Embracing simplicity – 6/23/17
Embracing Simplicity
By Emily A. Ramirez ’19, Massachusetts Institute of Technology
Monty Sharma, our boss, picked up the iPad and gazed down at the screen through his glasses. He hit “Start,” dragged his finger across the screen, evaded the walls like a true Snake expert, and scored a thousand points before dying. There were maybe forty seconds total of gameplay, silent save for the game’s placeholder music. He politely grimaced and said, “It’s alright.” He then held up a hand to his chin and looked at us. “Guys, I want to play the best snake game of all time. You guys need to get at the root of it: what makes a good snake game?” We slunk back to our computers, wondering how we could amount to the task we’ve just been given.

Receiving feedback on our game from Connelly Partners advertising agency.
This was maybe the start of June. Three weeks later, we’ve finally moved on from our pre-production days. Now when we playtest our game, one of our testers’ first comments is usually, “this is really fluid and fun!” But it took us countless iterations to get there.

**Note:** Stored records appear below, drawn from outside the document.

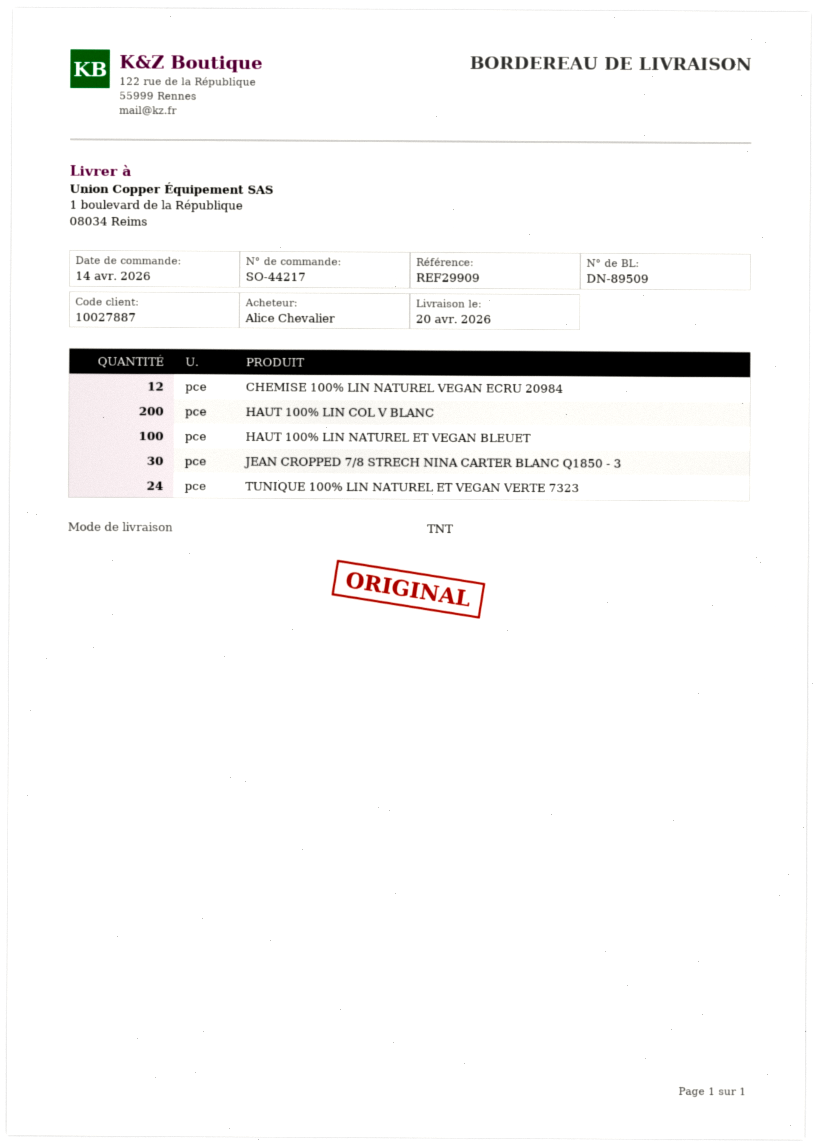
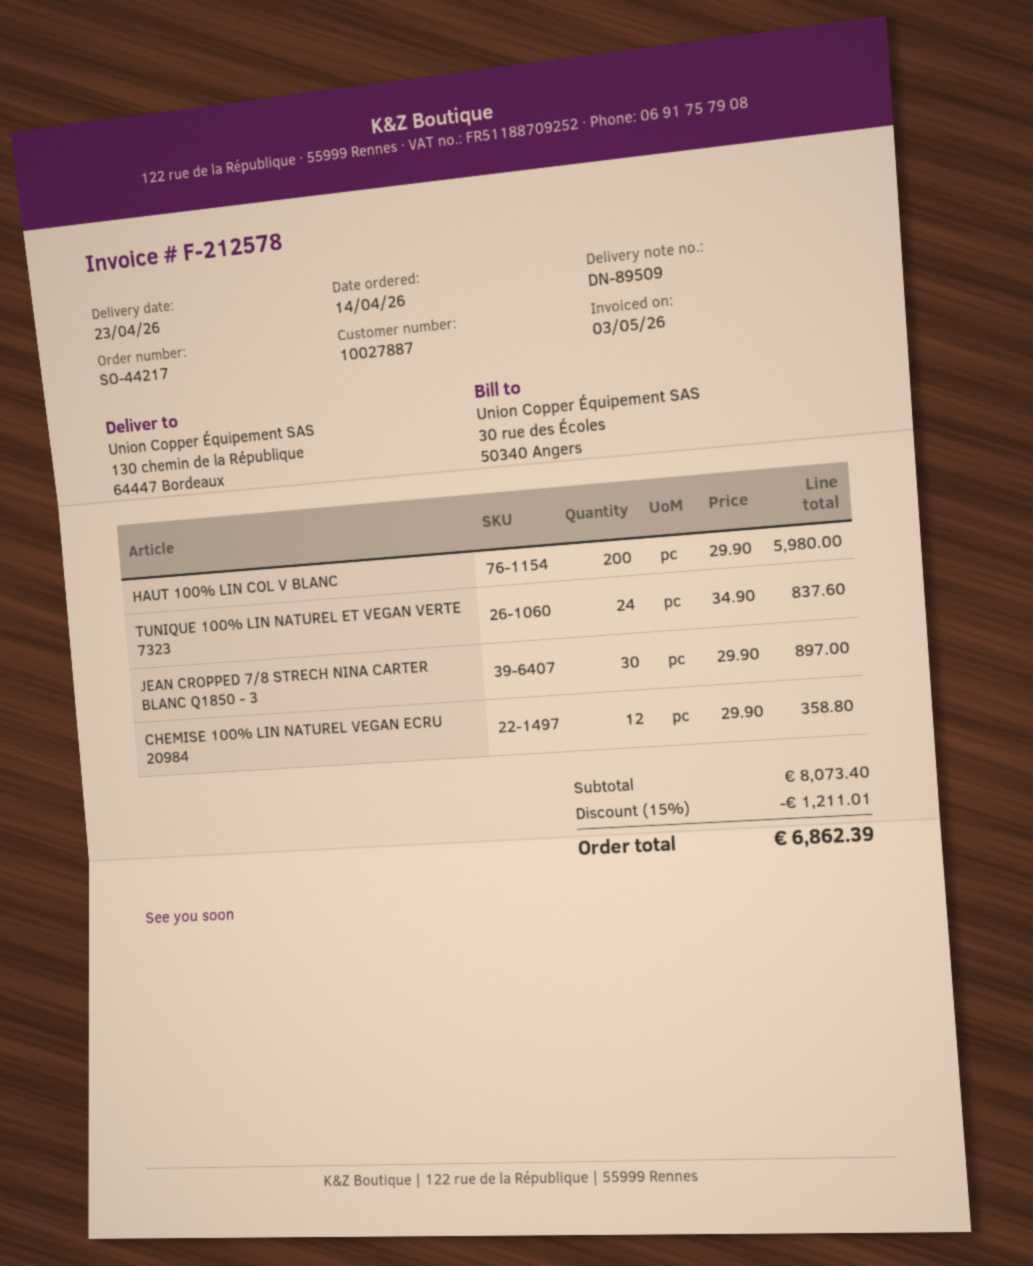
delivery date: 2026-04-20 -> 2026-04-23
ship to: 1 boulevard de la République, 08034 Reims -> 130 chemin de la République, 64447 Bordeaux
HAUT 100% LIN NATUREL ET VEGAN BLEUET: 100 -> none

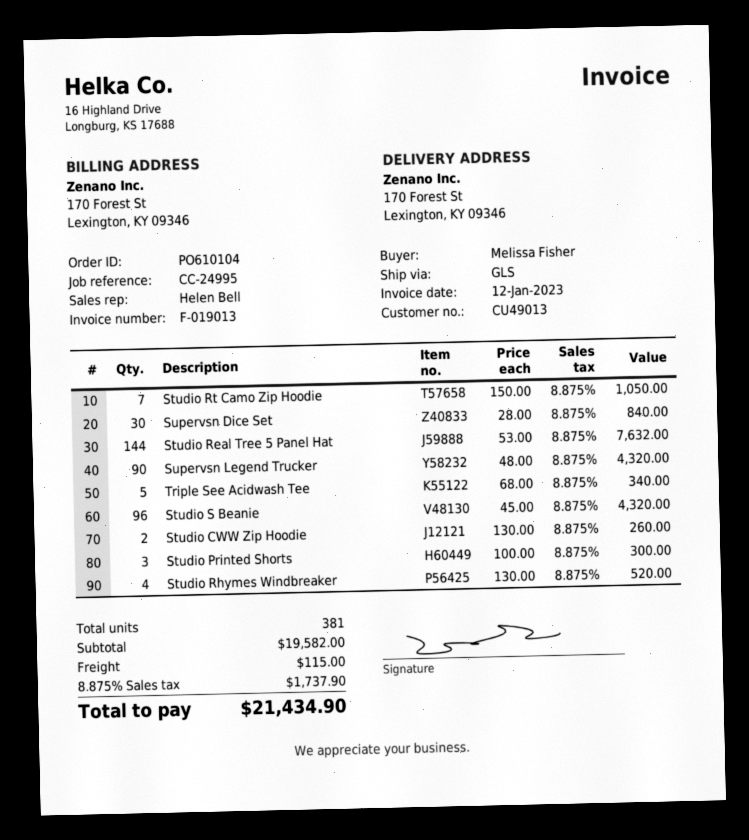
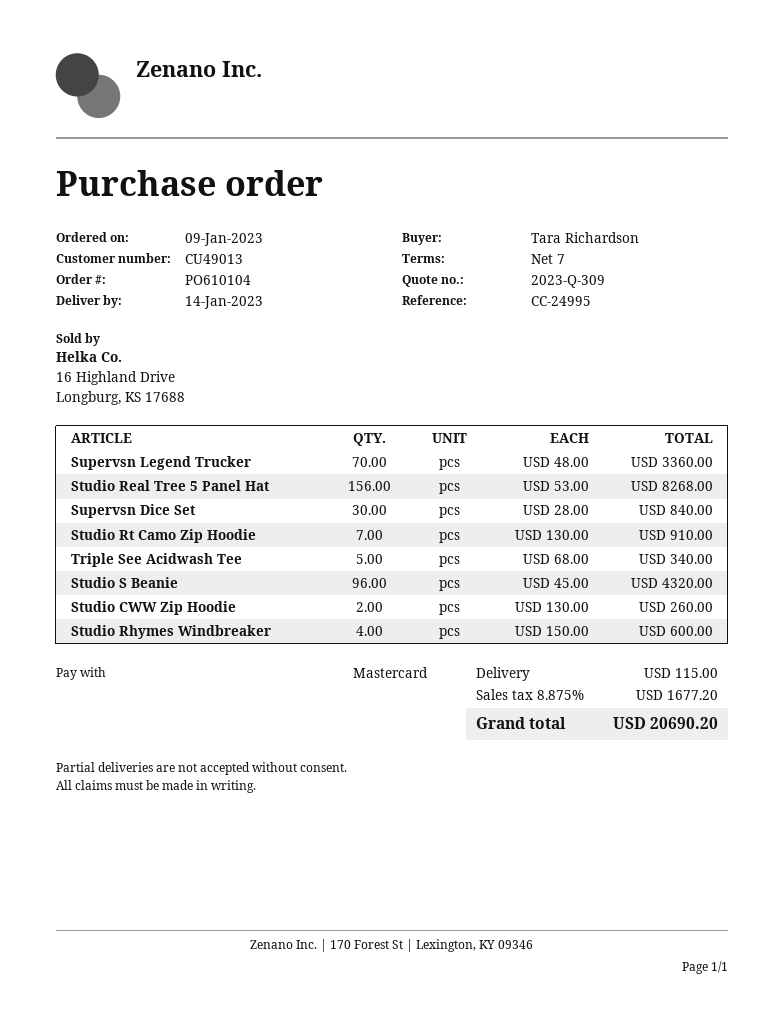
ordered by: Melissa Fisher -> Tara Richardson
Studio Rt Camo Zip Hoodie: 7 x 150.00 = 1050.00 -> 7 x 130.00 = 910.00
Studio Real Tree 5 Panel Hat: 144 x 53.00 = 7632.00 -> 156 x 53.00 = 8268.00
Supervsn Legend Trucker: 90 x 48.00 = 4320.00 -> 70 x 48.00 = 3360.00
Studio Printed Shorts: 3 x 100.00 = 300.00 -> none
Studio Rhymes Windbreaker: 4 x 130.00 = 520.00 -> 4 x 150.00 = 600.00
tax: 8.875% = 1737.90 -> 8.875% = 1677.20
total: 21434.90 -> 20690.20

At our first public playtest, we had three very different versions of Snake—a classic grid-based version, a slither.io version, and a wild 3D version. Kids hate classic Snake; adults hate slither.io controls; everyone was overwhelmed in 3D. Nobody agreed on anything except that our game didn’t have “enough” to do.
Tung Than Vu (Becker College ‘19), a fellow designer and I had endless conversations about what we could add to our game while our producer, Emmanuel Mallea (Becker College ’18), thought we needed to make our core more fun. With the tug-of-war between focusing on what we have and what we could have, Tung and I had to learn to work on both the core and our twist to snake, or ‘Plus One.’ If people were getting bored playing our game, we had to figure out a design that would keep them engaged, and a ‘Plus One’ seemed like the obvious answer. Making the core fun seemed manageable enough.

John Conaghan, lecturer at Letterkenny Institute of Technology, playtests our game at a MassDiGI Advisory Board Meeting.
Well, it turns out making “simple” into something fun is one of the hardest challenges of all. It’s not that something simple is too little to be fun—it’s just that if we can’t nail that one vital thing, a fun snake game, players have no choice but to notice we’ve failed as designers. If we get our core right, adding more details to our game is infinitely easier, since our players are already having fun. A simple game means a more accessible game. A simple game is a great game, and as a person training to break down the world’s most complicated problems, I had to learn what simple even meant.
Meanwhile, Tung and I conceptualized several Plus One designs, none of them truly “simple.” There were morality systems, randomly generated areas, changing colors, and puzzle systems. Embracing simplicity wasn’t immediate for me, especially as a lover of complex systems. Days after I designed a “simple” morality system (inspired by Undertale and The Witcher no less!), I finally realized why my mentors preached simplicity. Our designs were way out of scale and didn’t revolve around our core. Our Plus One shouldn’t just be about adding something interesting; it should also be about augmenting the heart of our game. If we couldn’t keep players entertained with the base gameplay, what’s the point of all those add-ons? If our design layers weren’t complementing our base, why did we bother with our base in the first place? If we can manage to keep it simple and build everything around our core loop, we will be adding petals around our rosebud. There is beauty in simplicity, and I am ready to embrace it.